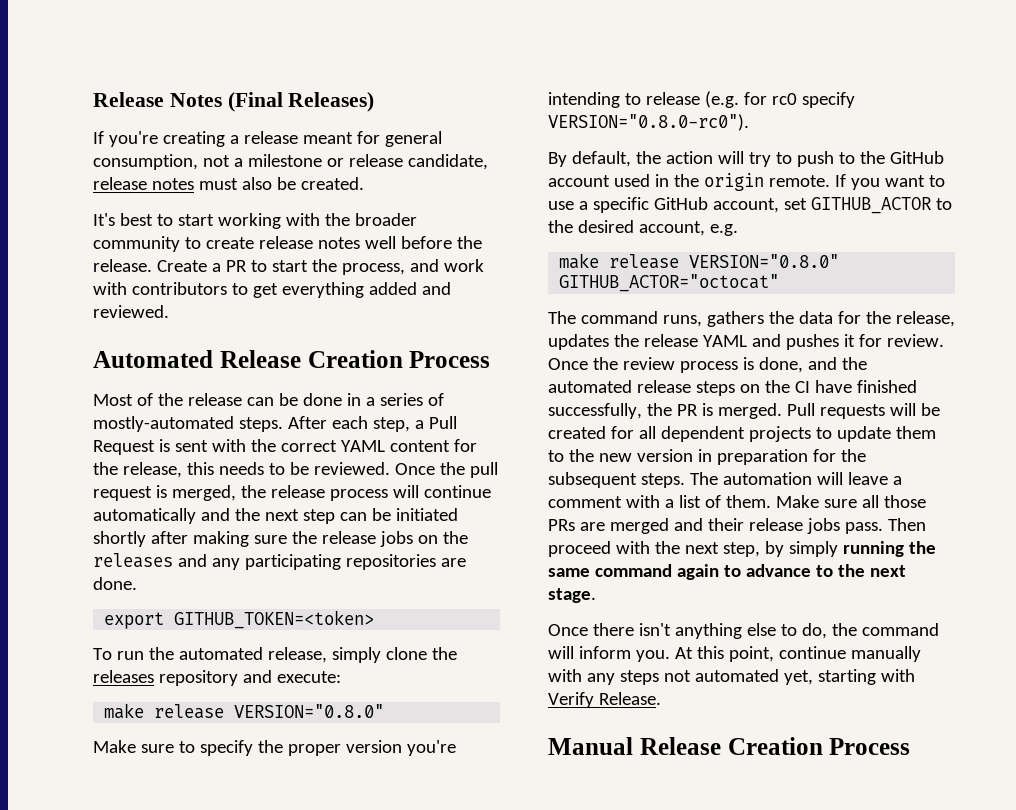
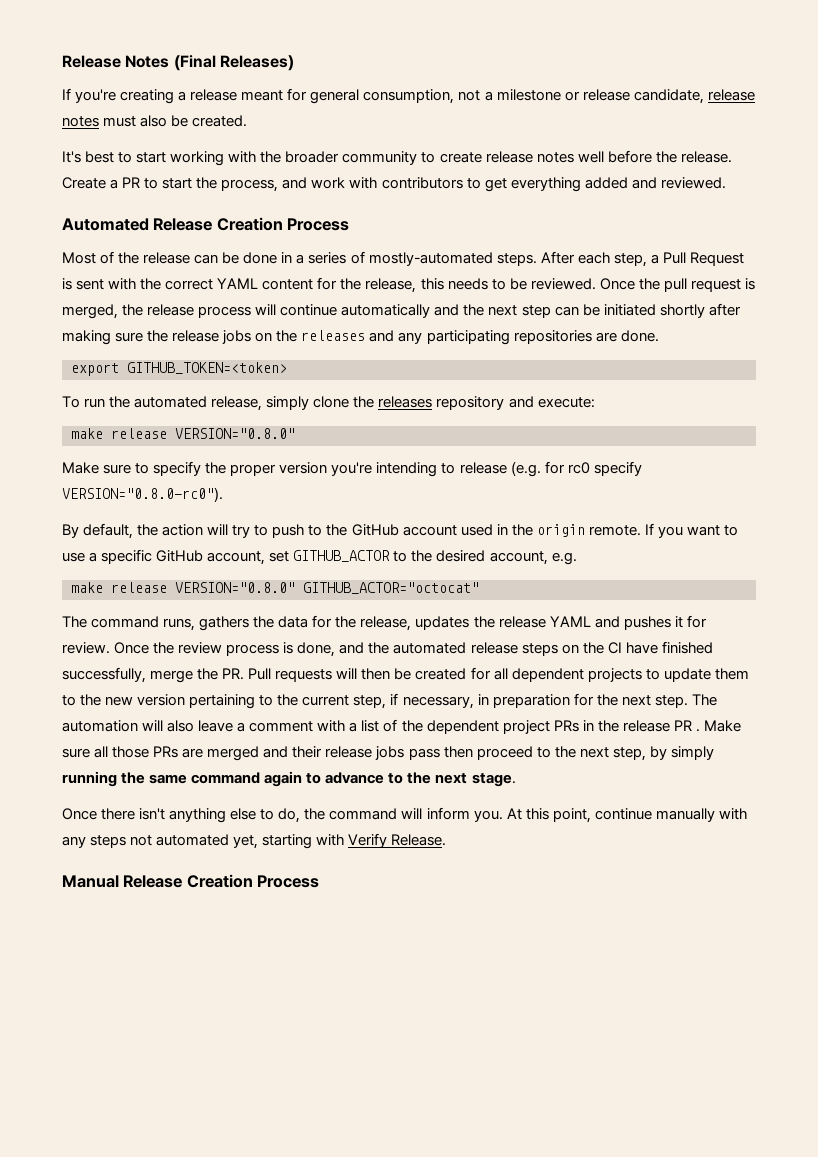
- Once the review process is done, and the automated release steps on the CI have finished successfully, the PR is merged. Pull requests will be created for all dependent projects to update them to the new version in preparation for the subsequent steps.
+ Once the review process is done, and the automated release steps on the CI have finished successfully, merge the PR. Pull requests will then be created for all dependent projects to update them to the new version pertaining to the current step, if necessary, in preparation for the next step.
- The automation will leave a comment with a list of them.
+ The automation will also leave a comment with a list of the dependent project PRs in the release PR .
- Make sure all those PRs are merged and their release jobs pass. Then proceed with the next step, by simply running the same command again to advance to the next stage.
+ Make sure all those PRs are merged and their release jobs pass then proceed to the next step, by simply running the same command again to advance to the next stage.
* * *
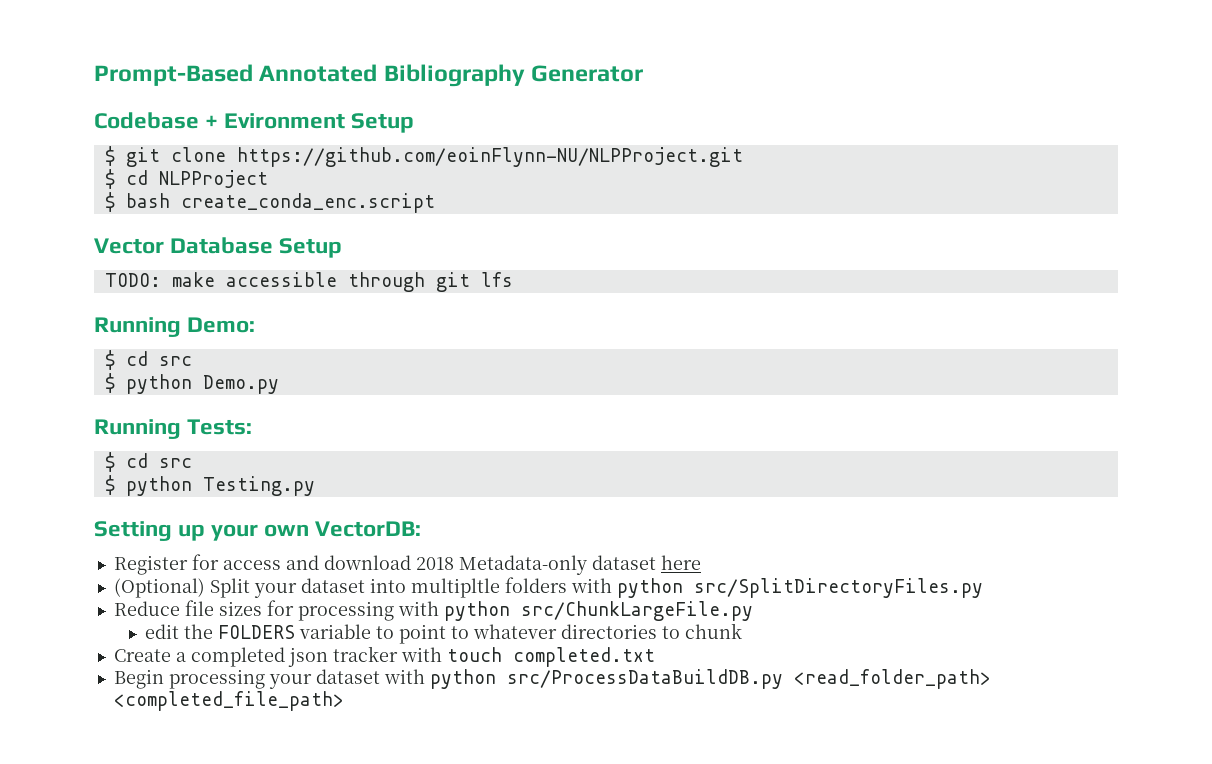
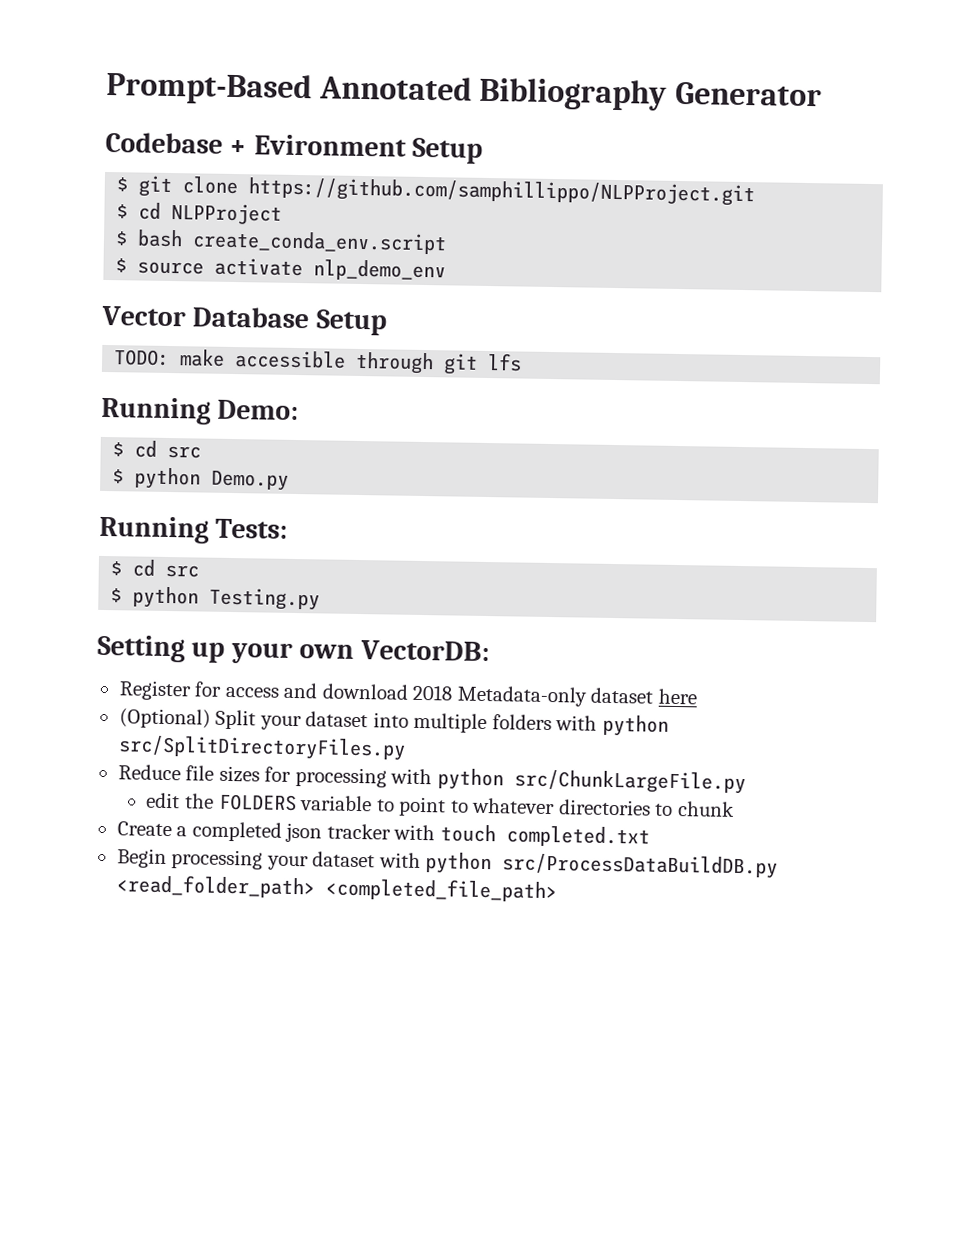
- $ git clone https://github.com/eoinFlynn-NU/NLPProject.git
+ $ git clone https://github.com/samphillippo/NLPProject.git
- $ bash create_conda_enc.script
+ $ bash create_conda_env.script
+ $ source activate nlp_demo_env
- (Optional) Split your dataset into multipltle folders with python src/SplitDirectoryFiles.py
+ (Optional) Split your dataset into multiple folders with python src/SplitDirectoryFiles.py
---
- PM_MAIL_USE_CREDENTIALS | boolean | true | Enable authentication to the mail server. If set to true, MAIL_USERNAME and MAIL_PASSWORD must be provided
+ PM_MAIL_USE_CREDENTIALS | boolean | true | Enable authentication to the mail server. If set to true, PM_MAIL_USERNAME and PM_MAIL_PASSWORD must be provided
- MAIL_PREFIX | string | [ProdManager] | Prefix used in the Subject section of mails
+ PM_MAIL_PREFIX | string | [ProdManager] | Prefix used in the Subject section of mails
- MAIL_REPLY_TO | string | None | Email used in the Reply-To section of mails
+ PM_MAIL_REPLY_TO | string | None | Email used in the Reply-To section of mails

▶ [Assigned task]
Copy range, inclusive: the line holding "- Once the review" to the line holding "jobs pass then". Reproduce exactly those lines of the records above and no others.

▶ [Solution to this task]
- Once the review process is done, and the automated release steps on the CI have finished successfully, the PR is merged. Pull requests will be created for all dependent projects to update them to the new version in preparation for the subsequent steps.
+ Once the review process is done, and the automated release steps on the CI have finished successfully, merge the PR. Pull requests will then be created for all dependent projects to update them to the new version pertaining to the current step, if necessary, in preparation for the next step.
- The automation will leave a comment with a list of them.
+ The automation will also leave a comment with a list of the dependent project PRs in the release PR .
- Make sure all those PRs are merged and their release jobs pass. Then proceed with the next step, by simply running the same command again to advance to the next stage.
+ Make sure all those PRs are merged and their release jobs pass then proceed to the next step, by simply running the same command again to advance to the next stage.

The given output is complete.